DATASET:

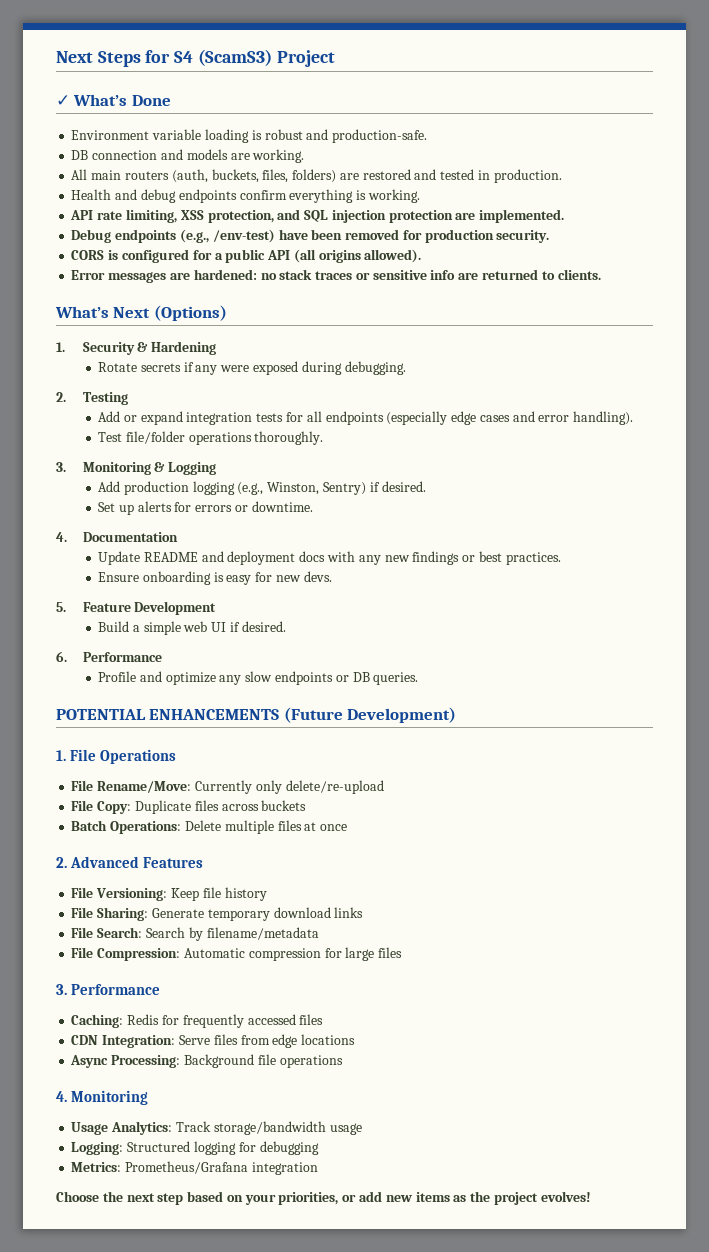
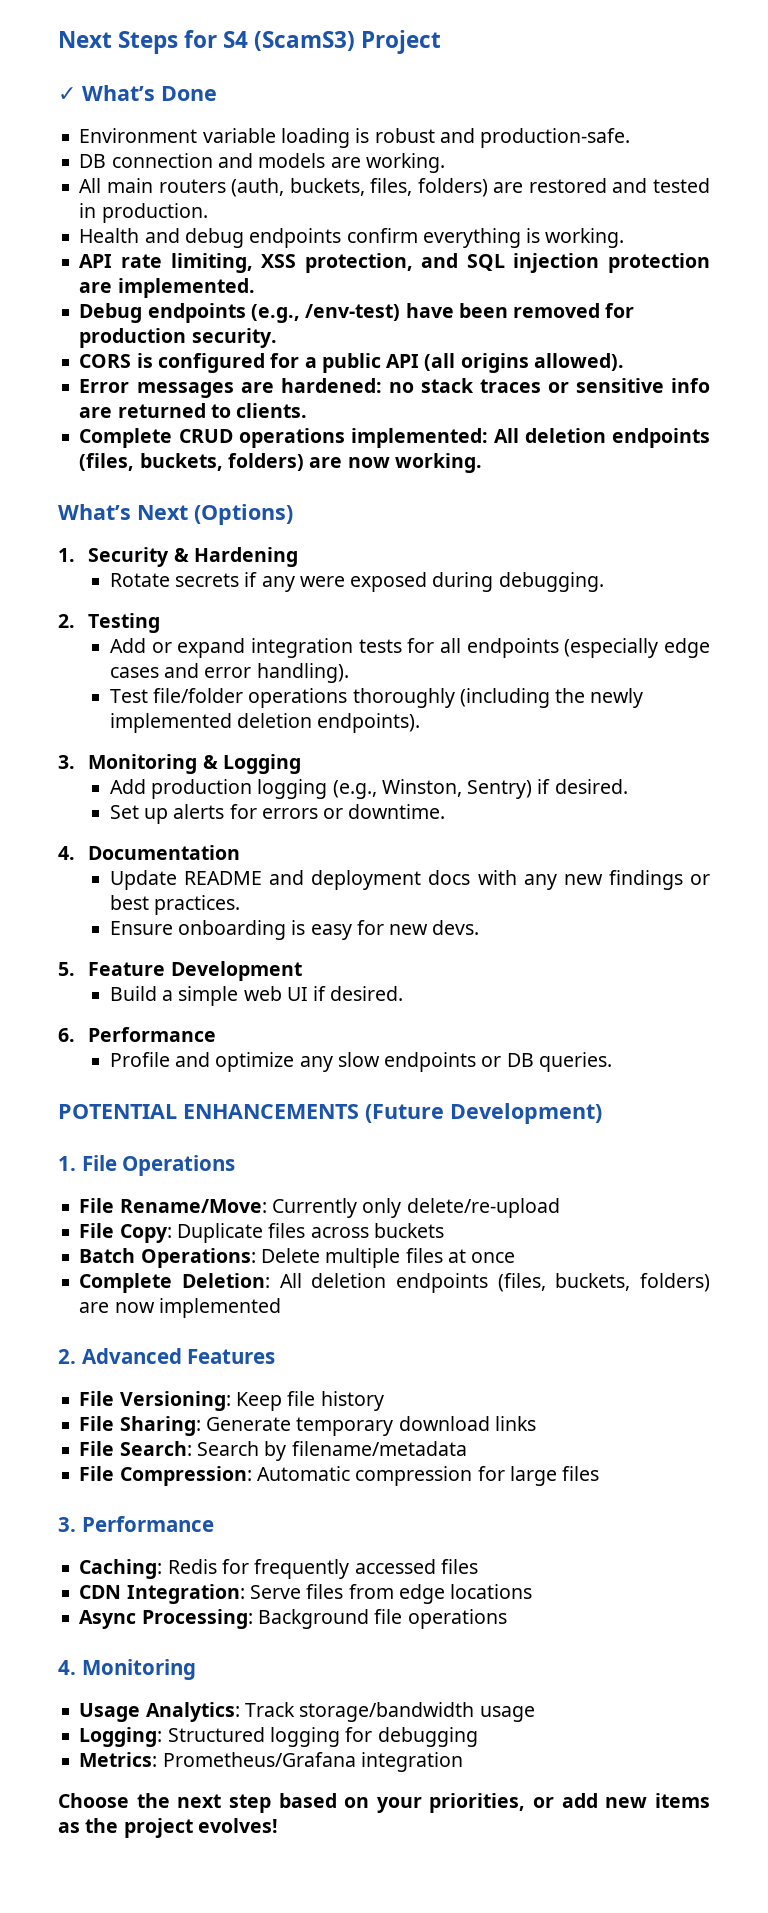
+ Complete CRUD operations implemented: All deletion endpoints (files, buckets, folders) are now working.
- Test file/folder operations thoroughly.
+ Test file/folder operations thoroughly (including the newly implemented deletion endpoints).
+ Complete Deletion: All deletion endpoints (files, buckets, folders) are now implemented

...

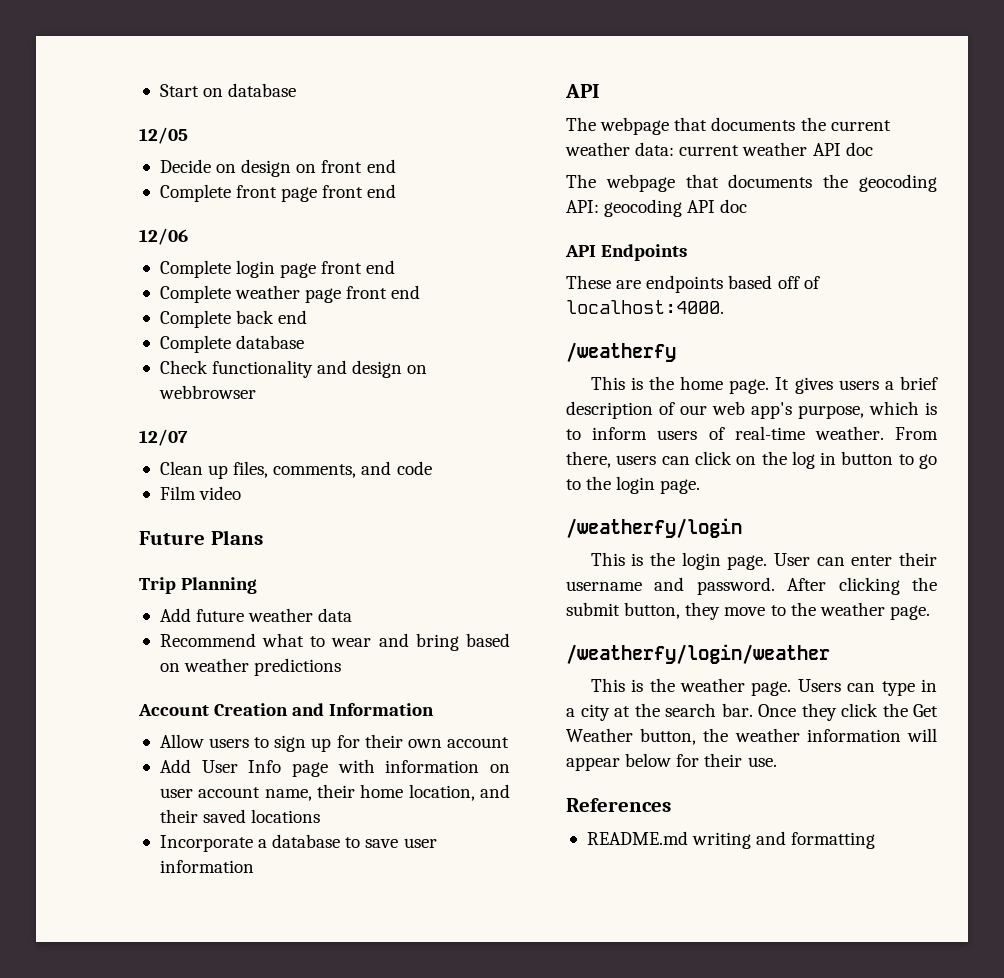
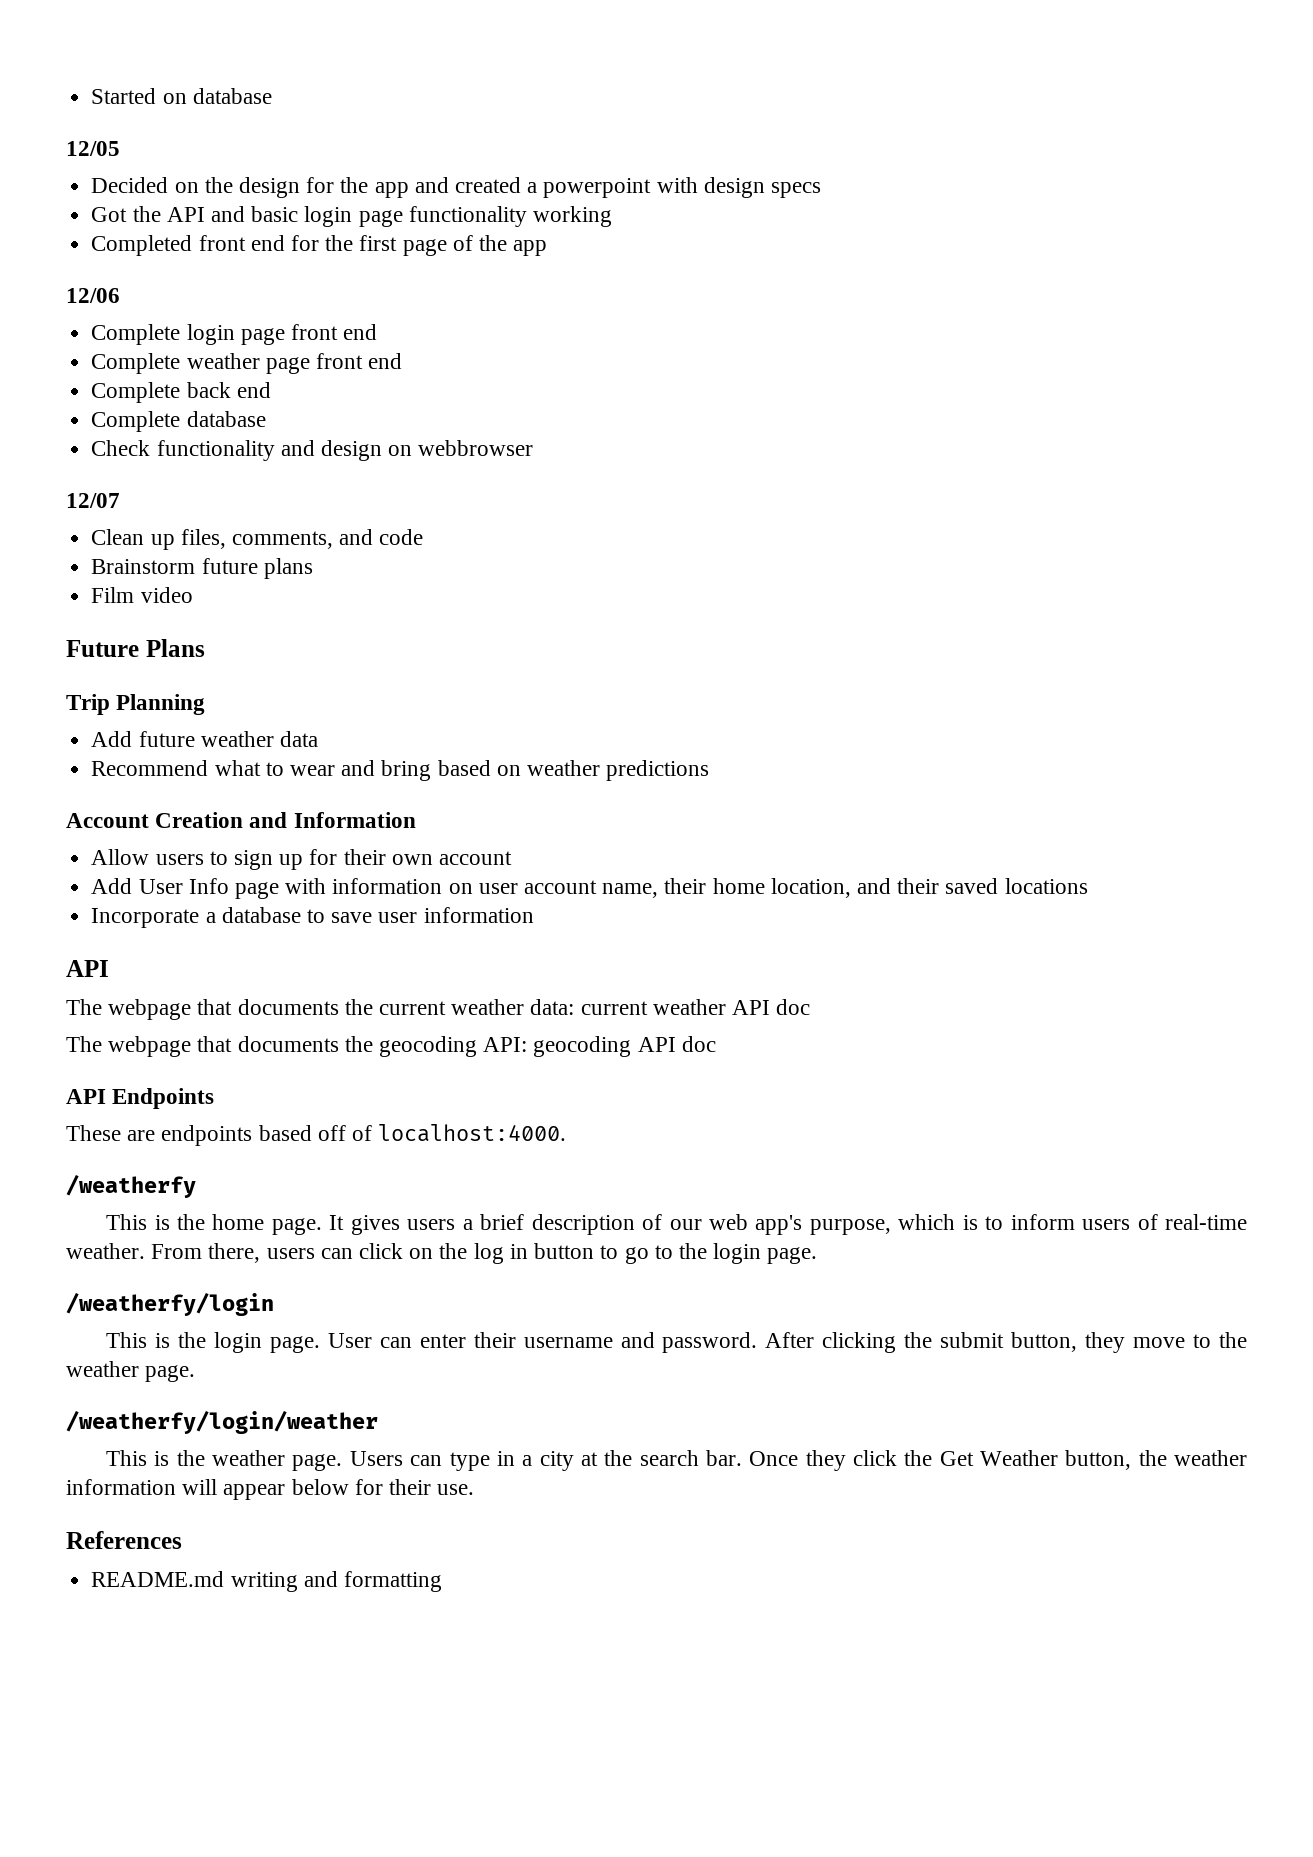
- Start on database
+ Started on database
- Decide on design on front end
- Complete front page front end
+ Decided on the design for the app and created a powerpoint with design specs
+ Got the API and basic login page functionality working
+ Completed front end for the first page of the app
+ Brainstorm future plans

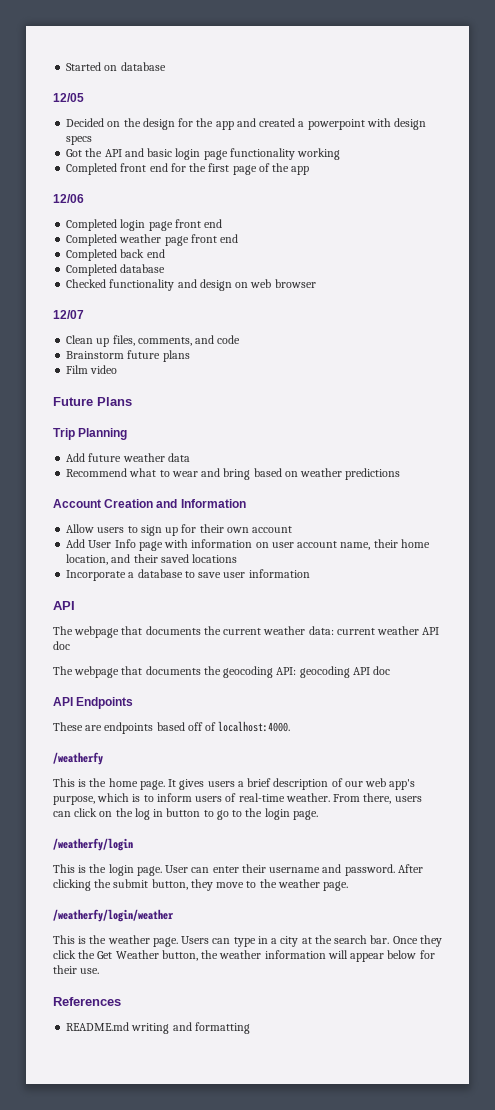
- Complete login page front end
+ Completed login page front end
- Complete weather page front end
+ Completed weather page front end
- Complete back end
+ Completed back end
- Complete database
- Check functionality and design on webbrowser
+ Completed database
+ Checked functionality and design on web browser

==

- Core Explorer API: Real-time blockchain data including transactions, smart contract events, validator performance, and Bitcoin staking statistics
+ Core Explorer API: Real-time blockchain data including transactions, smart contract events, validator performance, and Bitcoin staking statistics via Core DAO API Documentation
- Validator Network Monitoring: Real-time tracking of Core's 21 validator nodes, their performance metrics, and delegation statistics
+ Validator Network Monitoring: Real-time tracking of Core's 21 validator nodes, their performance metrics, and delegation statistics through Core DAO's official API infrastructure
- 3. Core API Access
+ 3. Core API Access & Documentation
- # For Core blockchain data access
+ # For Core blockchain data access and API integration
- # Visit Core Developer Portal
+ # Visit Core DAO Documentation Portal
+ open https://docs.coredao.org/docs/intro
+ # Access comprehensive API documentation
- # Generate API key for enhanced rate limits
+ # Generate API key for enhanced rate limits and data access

WORK TO COMPLETE: From the records above, quote only the lines running from the line with "Completed back end" to the line with "on web browser", both lines included.

PROBLEM SOLUTION:
+ Completed back end
- Complete database
- Check functionality and design on webbrowser
+ Completed database
+ Checked functionality and design on web browser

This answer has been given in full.